Patricia Roger-Puyo is Ingénieur de recherche at Institut de Recherche sur les Archéomatériaux, Centre National de la Recherche Scientifique, Orléans. She holds a doctorate in Physical Sciences, specifically radiological physics, from Paul Sabatier University in Toulouse. Having previously worked as a radiophysicist in a hospital environment, she embarked upon a career change, moving to the Ernest Babelon Centre of the Centre National de Recherche Scientifique, Paris, where she became Bernard Guineau’s successor in 2002 in order to pursue her research into archaeo-materials using non-destructive methods, and into pigments and dyes. Medieval manuscripts are the main focus of her research, which makes use of the methods of non-destructive spectrometric analyses in situ. Arabic manuscripts are among those studied.
Fabrizio Speziale holds a PhD in Social and Historical Anthropology (l’École des Hautes Études en Sciences Sociales, 2002). He is an expert in scientific texts from Iran and Southern Asia. His current research deals especially with the history of Persian and Urdu texts on the subjects of medicine and Indian sciences.

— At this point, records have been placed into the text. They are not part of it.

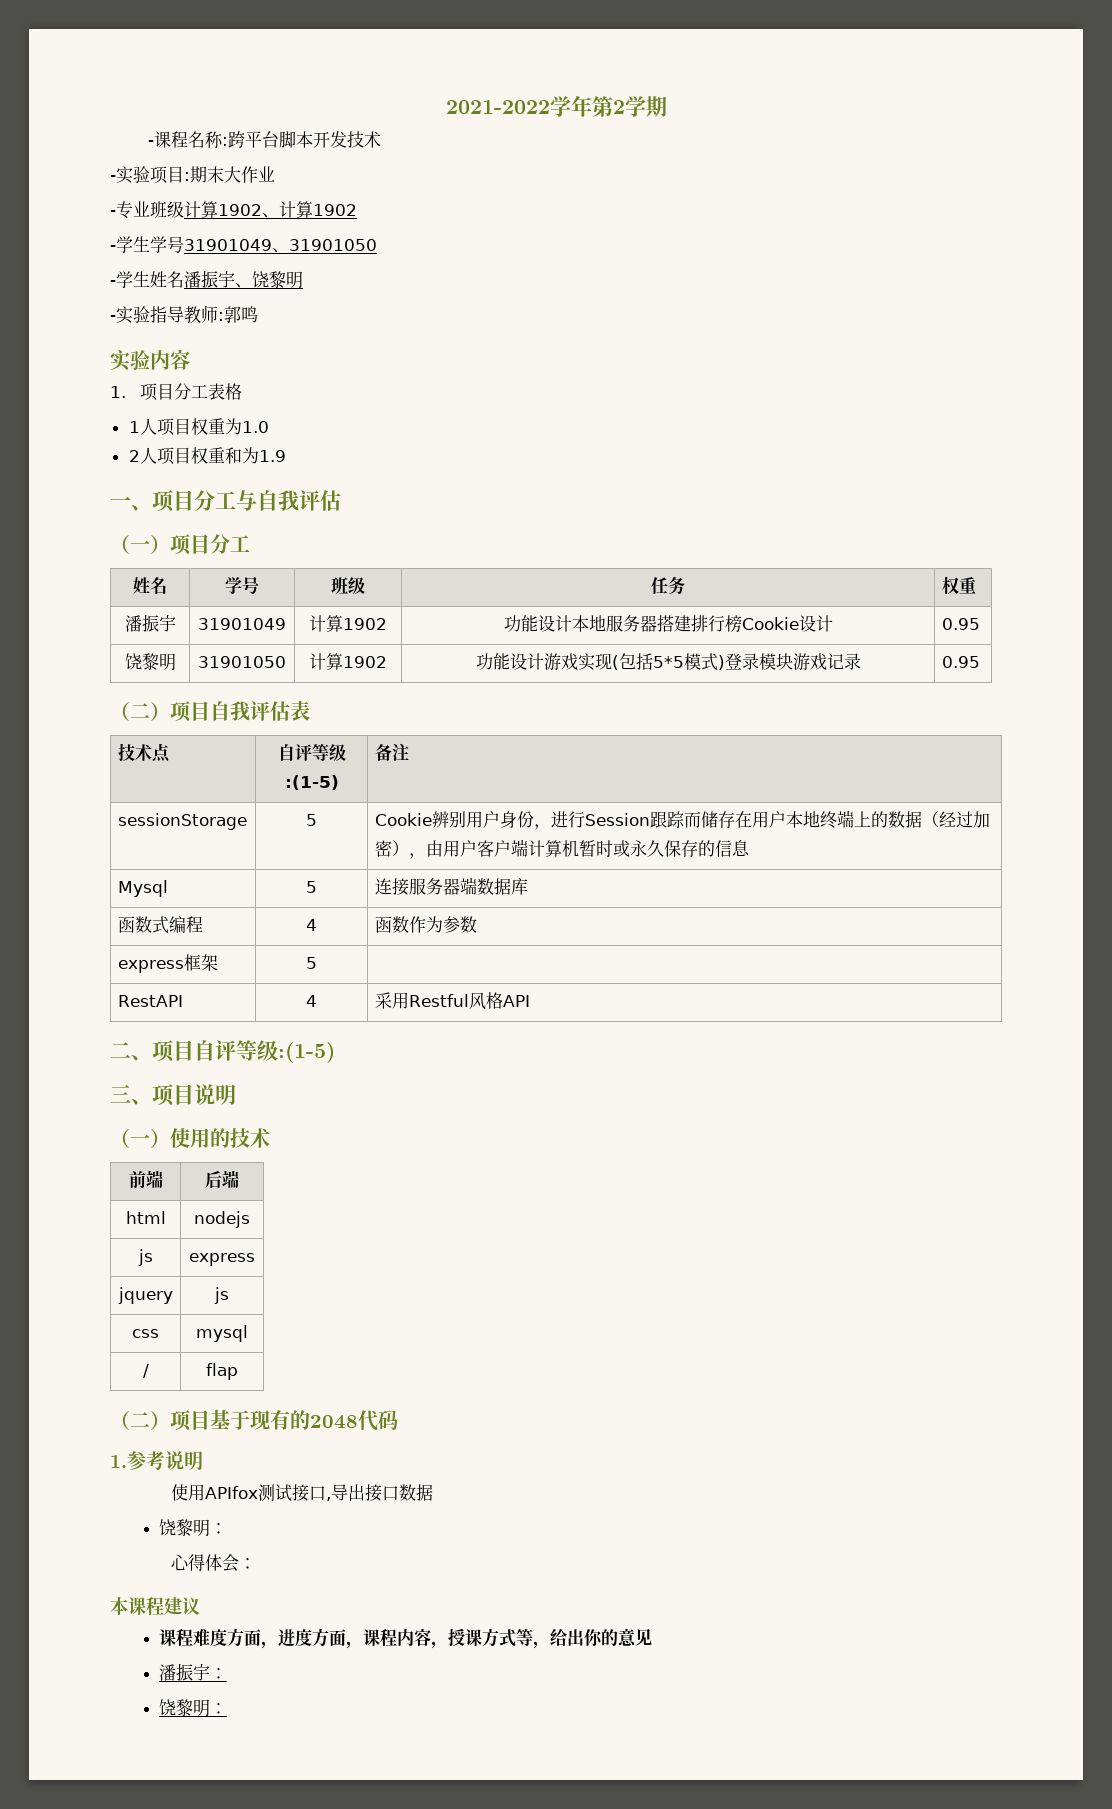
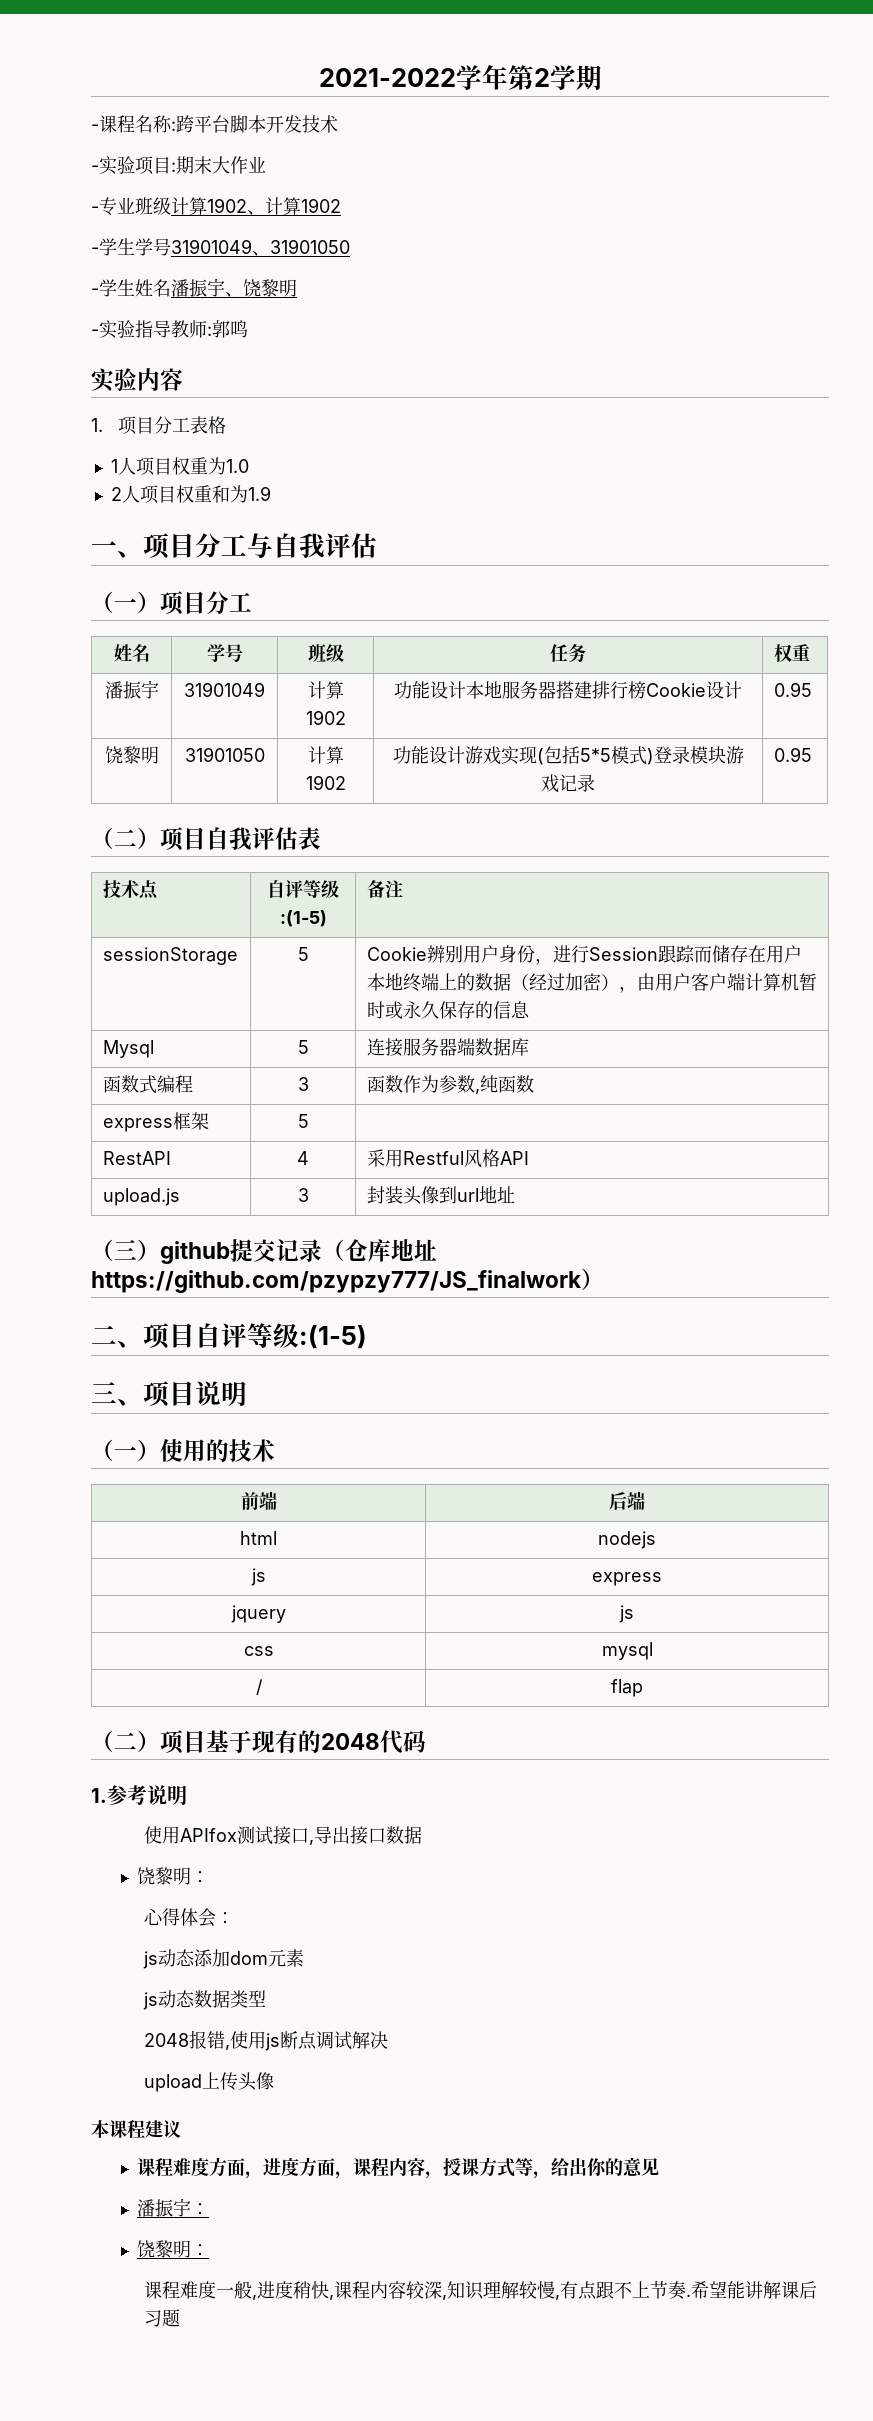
- 函数式编程 | 4 | 函数作为参数
+ 函数式编程 | 3 | 函数作为参数,纯函数
+ upload.js | 3 | 封装头像到url地址
+ （三）github提交记录（仓库地址https://github.com/pzypzy777/JS_finalwork）
+ js动态添加dom元素
+ js动态数据类型
+ 2048报错,使用js断点调试解决
+ upload上传头像
+ 课程难度一般,进度稍快,课程内容较深,知识理解较慢,有点跟不上节奏.希望能讲解课后习题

He currently holds a joint position as lecturer in Languages, History and Society of the Iranian World at the Université Sorbonne Nouvelle – Paris 3 and the Centre National de Recherche Scientifique, and he is the head of the Perso-Indica research programme.
Jean-Pierre Van Staëvel is a Professor of Archaeology and History of Islamic Arts at the University of Paris – Sorbonne. He is an archaeologist and Arabist, and an expert in the Western part of the Muslim world during the Middle Ages. He has taken part in excavations at Sabra al-Mansuriyya (Tunisia), among others. He is currently leading the joint French–Moroccan archaeological programme of the Ijiliz Mountains (Morocco), the cradle of the Almohad movement. He is also interested in the contribution that legal sources can make to our knowledge of the material culture of the countries of Islam. He has published Droit maikite et habitat à Tunis au XIVe siècle: conflits de voisinage et normes juridiques d’après le texte du maître maçon Ibn al-Rami (Cairo, 2008).